Soviet and Russian Inequality: Was the Soviet System Pro–Poor?

https://blogs.warwick.ac.uk/markharrison/entry/soviet_and_russian/

In August this year Filip Novokmet, Thomas Piketty, and Gabriel Zucman circulated a new working paper, “From Soviets to Oligarchs: Inequality and Property in Russia, 1905-2016” (NPZ 2017a, b). This paper makes several advances, including a novel estimate of the evolution of Russians’ offshore wealth.

To situate the subject briefly, Cold War scholarship has left us a substantial literature on income inequality under communism. Bergson (1944), Yanowitch (1963), Wiles and Markowski (1971), Pryor (1972), Wiles (1974, 1975), Wädekin (1975), Chapman (1977), McAuley (1977), and Matthews (1978), each made valiant attempts, sometimes extending to piecemeal comparisons over countries and over time. “Considering the obscure data with which they had to work,” a survey by Schroeder (1983) remarked, “Western investigators display a large degree of agreement.” Measured by the decile ratio, the distribution of official incomes in the Soviet Union was becoming more equal over time and was substantially more equal than in the developed market economies then available as comparators. Schroeder noted, however, that Western researchers could not access data on the Soviet distribution of illegal incomes, or on privileged distribution of goods and services including accommodation and health care.

More recently, Lindert and Nafziger (2014) made an advance in another direction, examining inequality in Russia before and after the Soviet era. They concluded that pre-tax income inequality in 1997, although likely understated by official reports, was greater than in 1904.

Finally, a new paper by Allen and Khaustova (2017) examines Russian real wages in the long run. This paper does not address income inequality directly but allows inferences to be drawn from comparing real wages and productivity in industry.

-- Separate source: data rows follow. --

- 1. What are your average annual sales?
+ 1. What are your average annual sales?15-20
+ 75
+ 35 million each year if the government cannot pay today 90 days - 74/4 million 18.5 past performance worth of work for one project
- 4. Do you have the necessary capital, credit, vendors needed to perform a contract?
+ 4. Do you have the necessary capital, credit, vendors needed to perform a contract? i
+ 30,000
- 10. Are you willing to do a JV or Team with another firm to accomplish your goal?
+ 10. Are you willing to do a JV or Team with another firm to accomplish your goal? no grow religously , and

They find that real wages stagnated from the 1860s to 1913 (in St Petersburg, the capital, and Kursk, a provincial centre) or showed modest gains (in Moscow) but lagged everywhere behind productivity, suggesting a movement from wages to profits and income from wealth. After the troubled wartime and revolutionary period, the 1920s brought large real wage gains. These were short-lived, evaporating in the famine-led inflation of the early 1930s.

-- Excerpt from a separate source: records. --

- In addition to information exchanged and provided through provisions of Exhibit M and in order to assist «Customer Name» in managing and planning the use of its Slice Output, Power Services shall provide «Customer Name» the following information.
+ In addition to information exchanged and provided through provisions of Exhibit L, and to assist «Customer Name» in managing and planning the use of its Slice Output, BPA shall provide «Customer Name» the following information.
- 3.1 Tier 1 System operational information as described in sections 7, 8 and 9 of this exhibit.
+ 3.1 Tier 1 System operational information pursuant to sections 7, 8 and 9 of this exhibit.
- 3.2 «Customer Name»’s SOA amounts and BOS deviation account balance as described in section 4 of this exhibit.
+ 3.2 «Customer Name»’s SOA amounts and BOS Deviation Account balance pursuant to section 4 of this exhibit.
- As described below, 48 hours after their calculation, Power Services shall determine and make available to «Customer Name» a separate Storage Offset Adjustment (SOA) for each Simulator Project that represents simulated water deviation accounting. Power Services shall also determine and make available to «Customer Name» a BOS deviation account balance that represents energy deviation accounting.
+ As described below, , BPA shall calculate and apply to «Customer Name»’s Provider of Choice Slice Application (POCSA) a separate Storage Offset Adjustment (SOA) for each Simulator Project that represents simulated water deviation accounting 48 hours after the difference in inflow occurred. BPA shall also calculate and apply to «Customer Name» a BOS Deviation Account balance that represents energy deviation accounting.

Novokmet and co-authors (NPZ) are the first to have tried to measure wealth and income inequality in Russia over the whole twentieth century. And, as many readers will be aware, their paper is part of a much larger collaborative project, the World Inequality Lab and the associated World Wealth and Income Database, one that aims to measure inequality in many countries over hundreds of years.

According to NPZ, the share of the top 10 per cent in pre-tax income distributed to adults in Russia was 47 per cent in 1905. The share fell to 22 per cent in 1928, increased modestly to 26 per cent by 1956, and began to fall gently back again, reached a low of 21 per cent in 1980. (The Soviet-era years observed are 1928, 1956, and then roughly every second, third, or fourth year to 1988, when annual observations begin.) By 1996 the top 10-per-cent share had returned to the 1905 level and remained in that vicinity through 2016. NPZ comment: “our benchmark estimates suggest that inequality levels in Tsarist and post-Soviet Russia are roughly comparable. Very top income shares seem if anything somewhat larger in post-Soviet Russia.”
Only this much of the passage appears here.